Et vous n’êtes pas en reste avec le secteur public, alors que vous affirmez que les «salaires des dirigeants de nos sociétés d’État sont nettement moindres que ceux des hauts dirigeants des marchés comparables dans le secteur privé, et que les abaisser limiterait significativement leur capacité commerciale d’attirer les meilleurs talents».

C’est sans gêne que le gouvernement libéral a plus d’une fois imposé par décret les conditions salariales des travailleuses et des travailleurs des secteurs public et parapublic, tout en brimant un droit qui relève des lois du Québec qu’est le droit à la négociation, alors que toutes les études démontraient un retard dans la rémunération de ces salariés par rapport au secteur privé pour des emplois équivalents.

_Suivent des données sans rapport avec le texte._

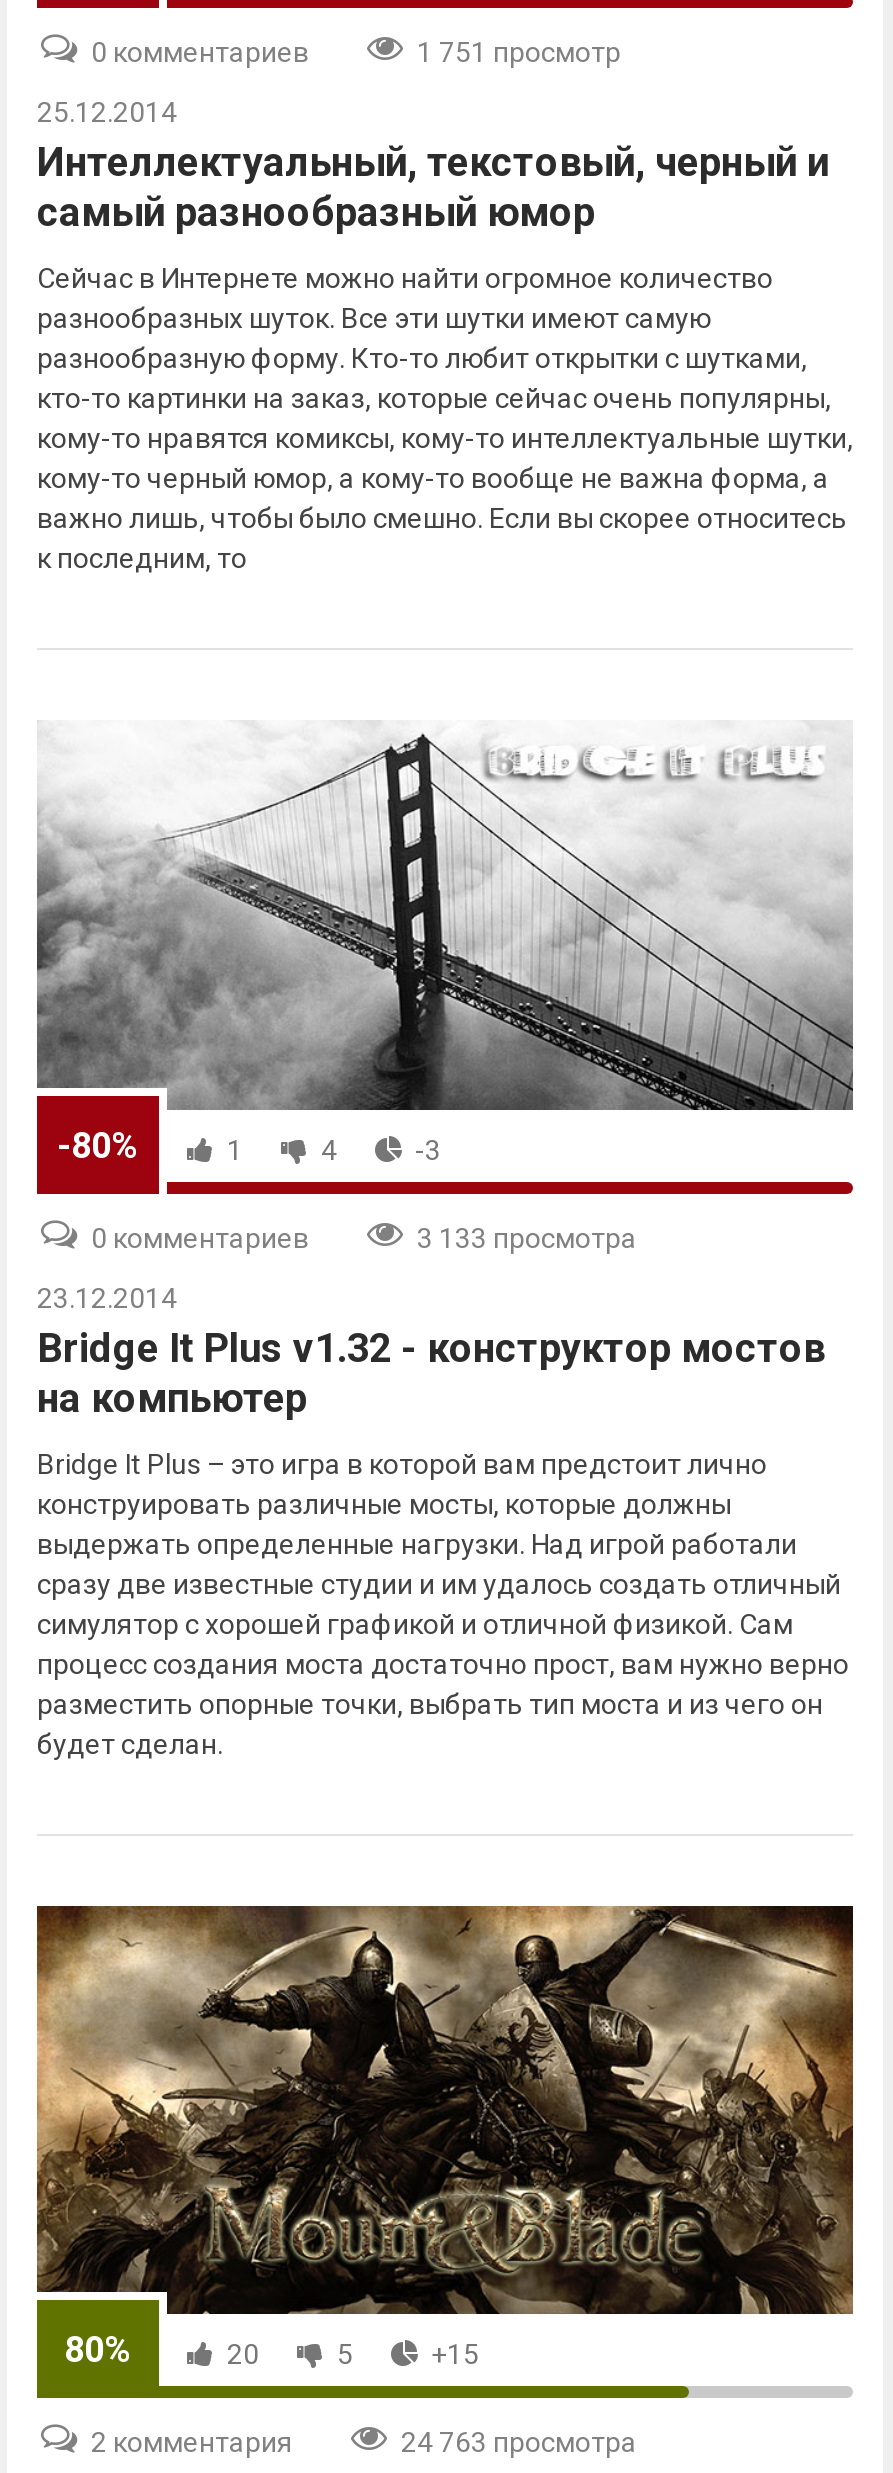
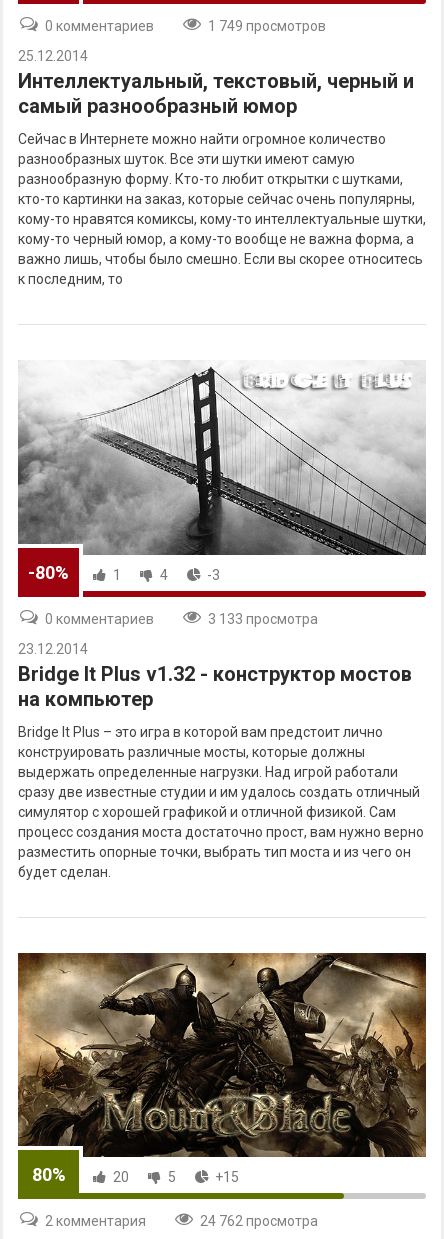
[417,35,621,67] 1 751 просмотр -> [208,18,326,34] 1 749 просмотров
[401,2427,637,2459] 24 763 просмотра -> [200,1214,318,1230] 24 762 просмотра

De plus, le «groupe parlementaire libéral fait valoir que les écarts de richesse sont moins criants au Québec qu’ailleurs». Pourtant, selon le réseau des banques alimentaires du Québec, on constate une nette augmentation de 5,4 % des demandeurs à du soutien alimentaire, qui sont pour une bonne partie des travailleurs et des travailleuses qui peinent à joindre les deux bouts. Ce ne sont sûrement pas les grands dirigeants qui gonflent ces statistiques.

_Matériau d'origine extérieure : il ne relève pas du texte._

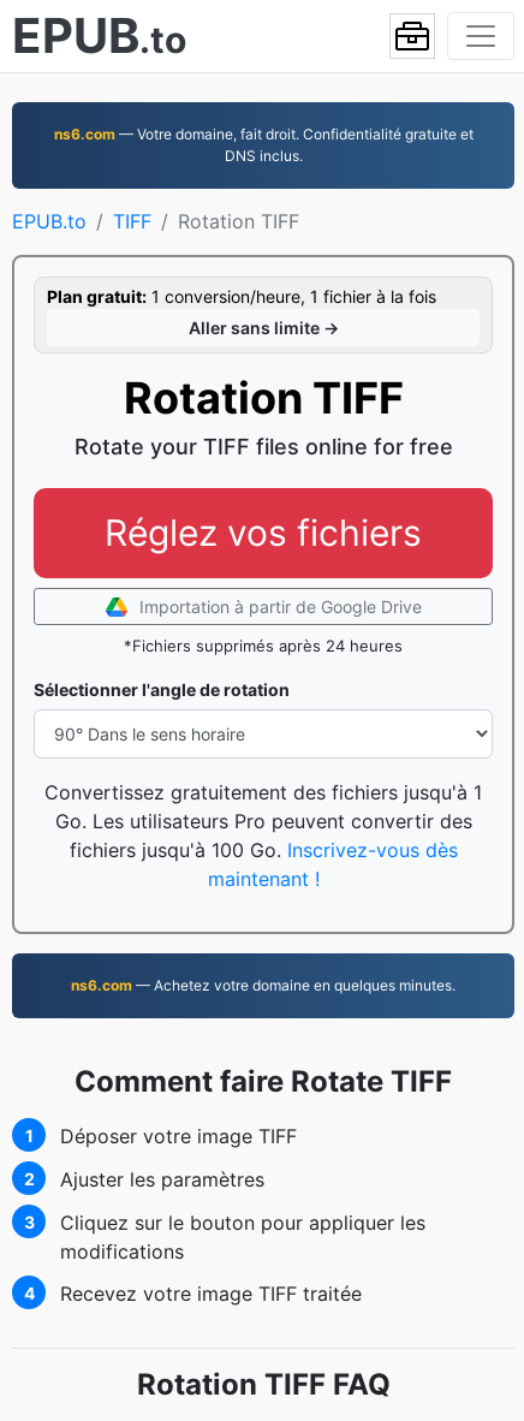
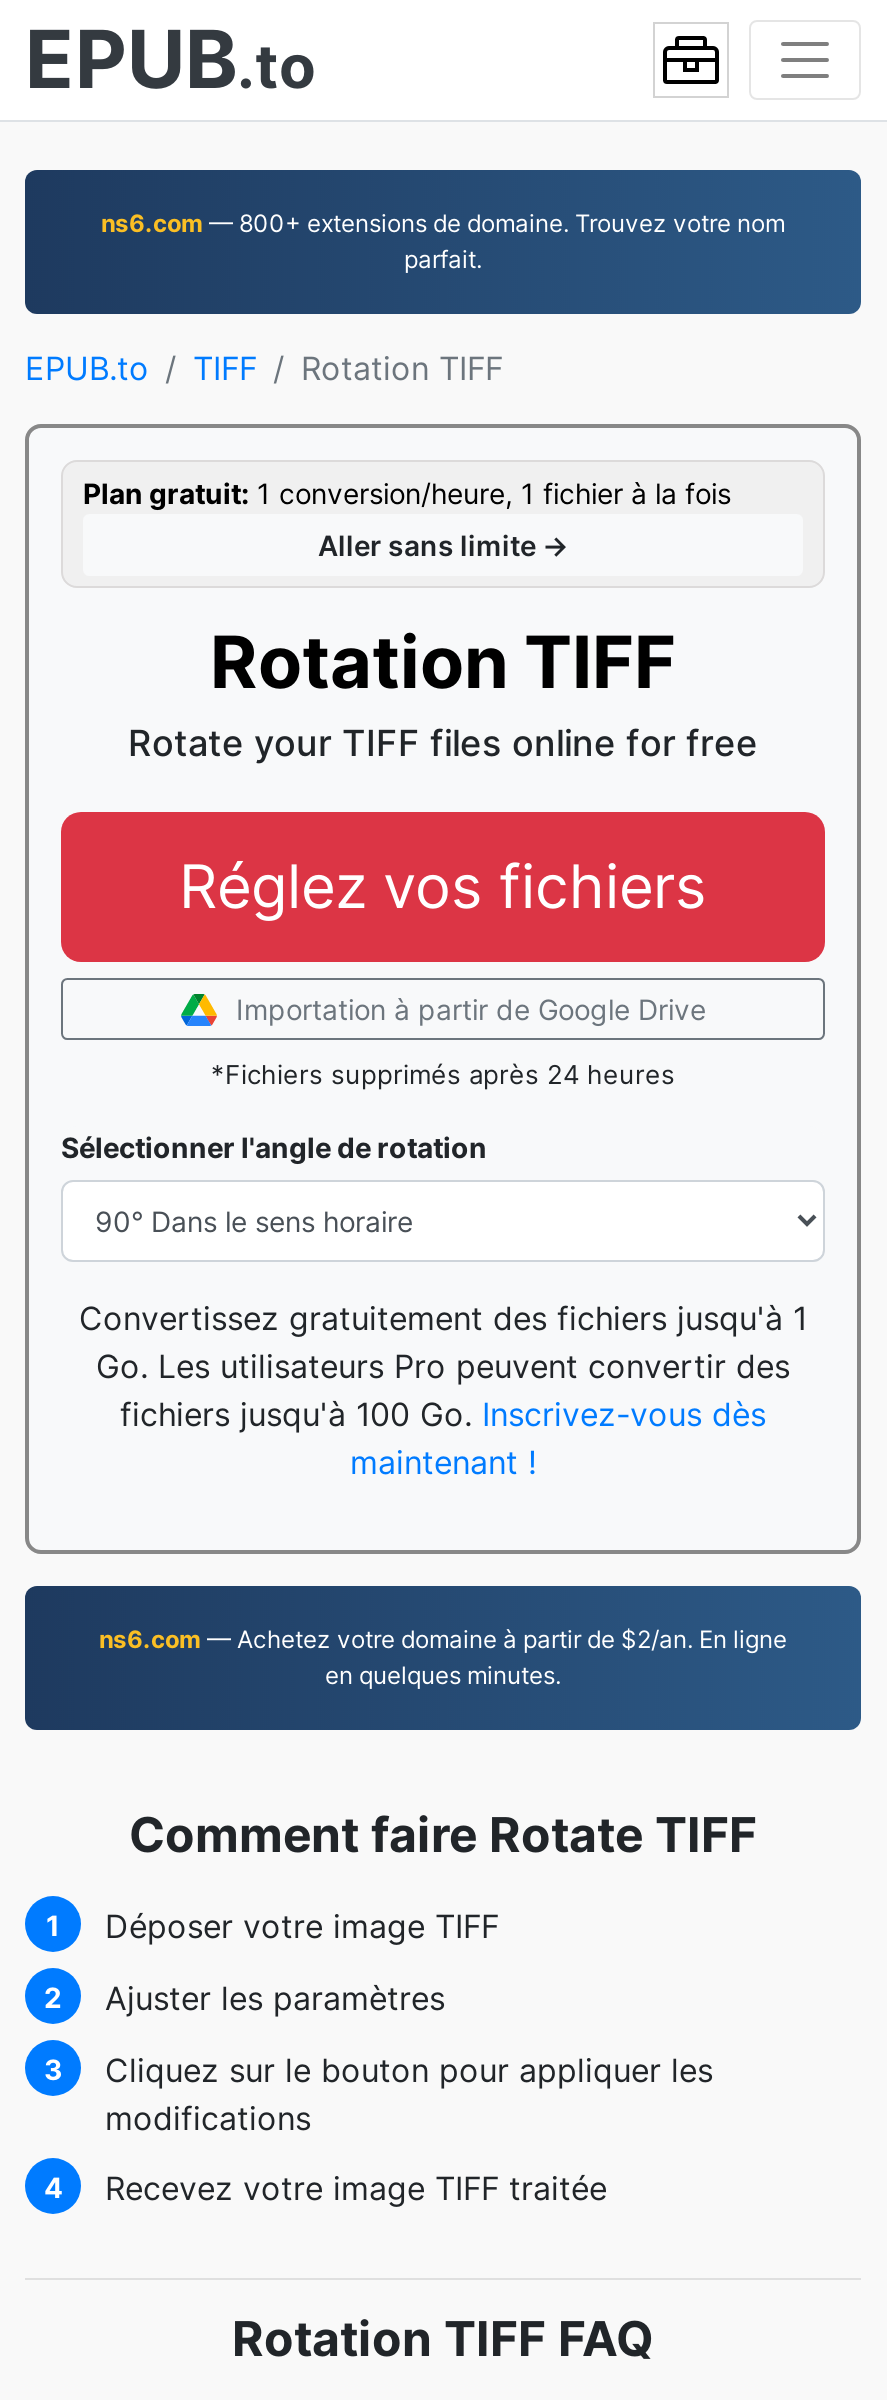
[53,125,473,165] ns6.com — Votre domaine, fait droit. Confidentialité gratuite et | DNS inclus. -> [101,208,785,274] ns6.com — 800+ extensions de domaine. Trouvez votre nom | parfait.
[71,976,455,994] ns6.com — Achetez votre domaine en quelques minutes. -> [99,1624,787,1690] ns6.com — Achetez votre domaine à partir de $2/an. En ligne | en quelques minutes.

Vous nous comparez toujours au pire pour justifier votre lamentable tendance à niveler vers le bas.

Allez, M. Couillard, ayez un peu, juste un peu de volonté afin d’aspirer à un Québec meilleur pour les travailleurs et les travailleuses, ainsi que pour l’ensemble de la collectivité, et non seulement pour une partie qui est choyée et privilégiée par une démocratie basée sur vos fameuses valeurs.

Ann Gingras, présidente, Conseil central de Québec-Chaudière-Appalaches (CSN)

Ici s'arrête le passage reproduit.